▸ TASK TO CARRY OUT
All lines in the data below carrying the string "MOTIF" are to be located and copied.

▸ RECORD EXTRACTS
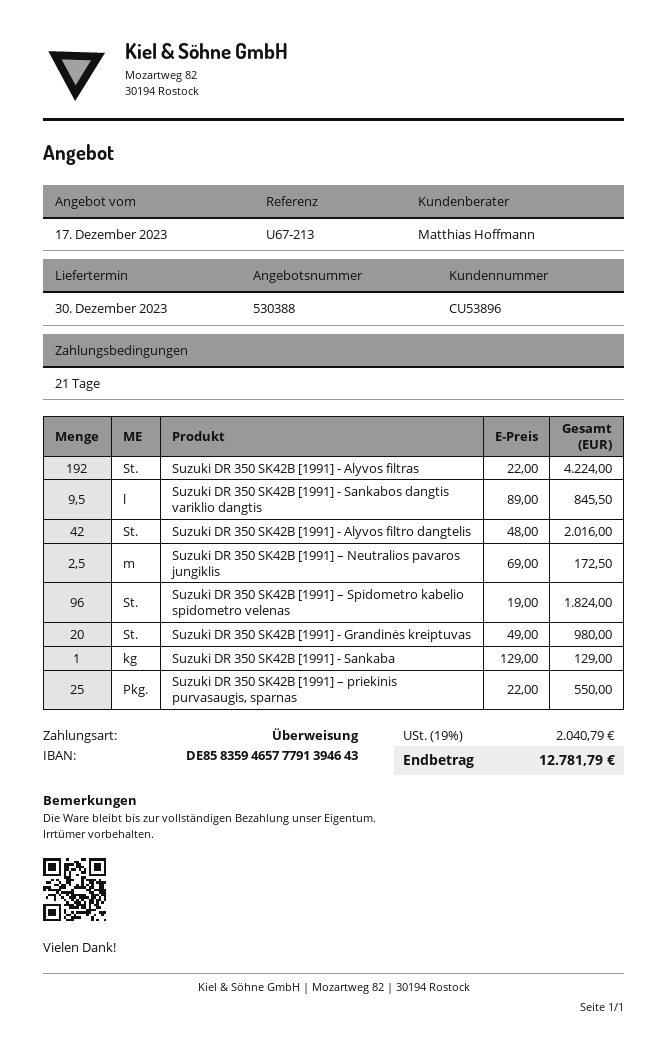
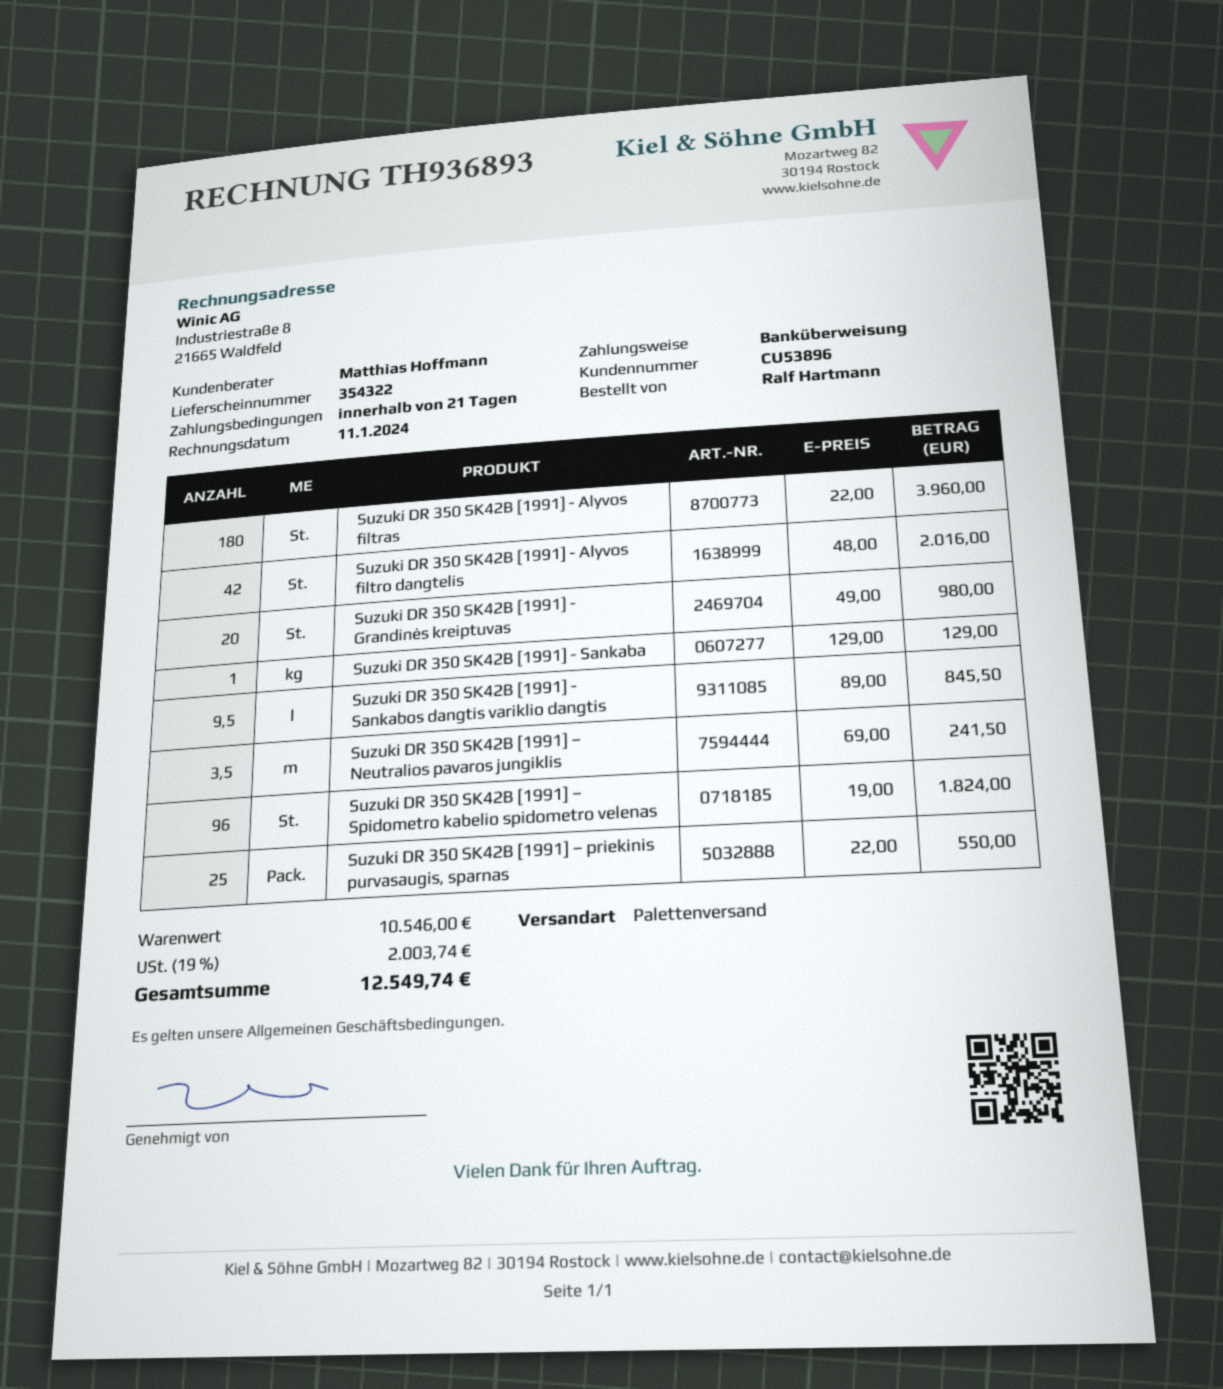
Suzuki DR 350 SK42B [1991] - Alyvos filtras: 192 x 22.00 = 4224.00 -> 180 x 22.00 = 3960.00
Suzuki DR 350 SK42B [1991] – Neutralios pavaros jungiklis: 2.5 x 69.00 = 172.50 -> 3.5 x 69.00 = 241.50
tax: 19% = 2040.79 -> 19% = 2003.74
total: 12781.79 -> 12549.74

--

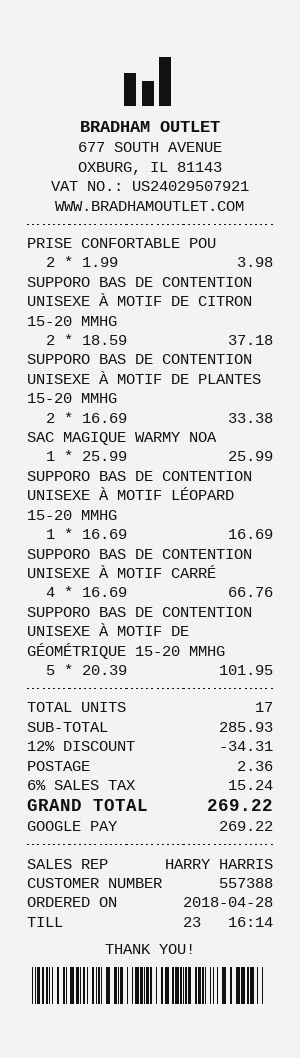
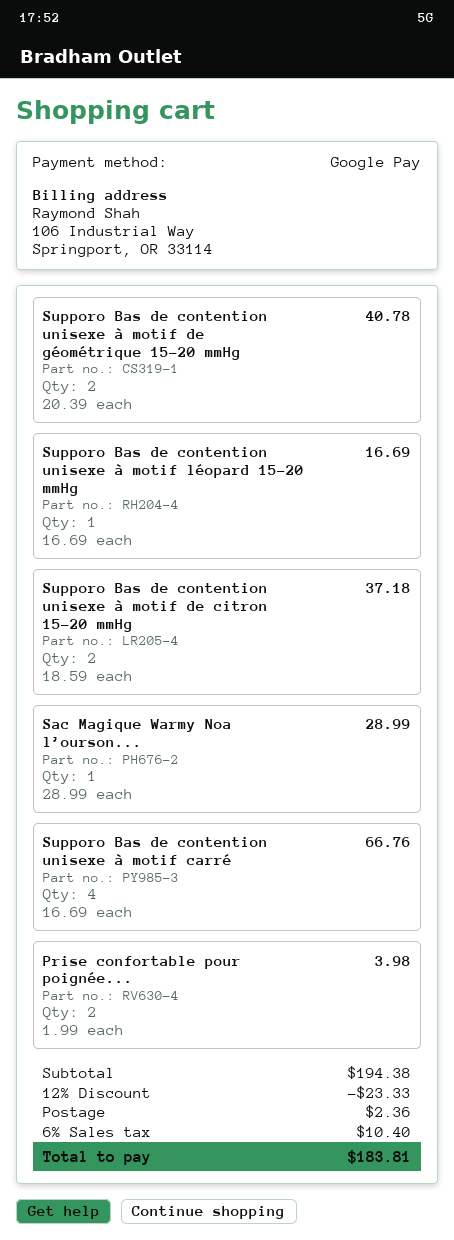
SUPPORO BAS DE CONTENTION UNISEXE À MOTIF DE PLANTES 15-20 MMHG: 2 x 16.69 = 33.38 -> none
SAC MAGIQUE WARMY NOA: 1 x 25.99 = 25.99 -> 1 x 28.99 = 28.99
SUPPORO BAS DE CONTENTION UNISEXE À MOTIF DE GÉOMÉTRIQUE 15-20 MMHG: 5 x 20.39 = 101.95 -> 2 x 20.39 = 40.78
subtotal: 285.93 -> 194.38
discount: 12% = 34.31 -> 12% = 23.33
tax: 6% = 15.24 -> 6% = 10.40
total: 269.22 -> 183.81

...

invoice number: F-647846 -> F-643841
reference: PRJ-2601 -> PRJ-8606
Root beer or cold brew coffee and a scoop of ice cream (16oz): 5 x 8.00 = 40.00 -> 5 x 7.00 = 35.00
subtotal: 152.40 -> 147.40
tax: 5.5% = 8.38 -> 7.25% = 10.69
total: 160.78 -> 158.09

▸ EXERCISE RESULT
SUPPORO BAS DE CONTENTION UNISEXE À MOTIF DE PLANTES 15-20 MMHG: 2 x 16.69 = 33.38 -> none
SUPPORO BAS DE CONTENTION UNISEXE À MOTIF DE GÉOMÉTRIQUE 15-20 MMHG: 5 x 20.39 = 101.95 -> 2 x 20.39 = 40.78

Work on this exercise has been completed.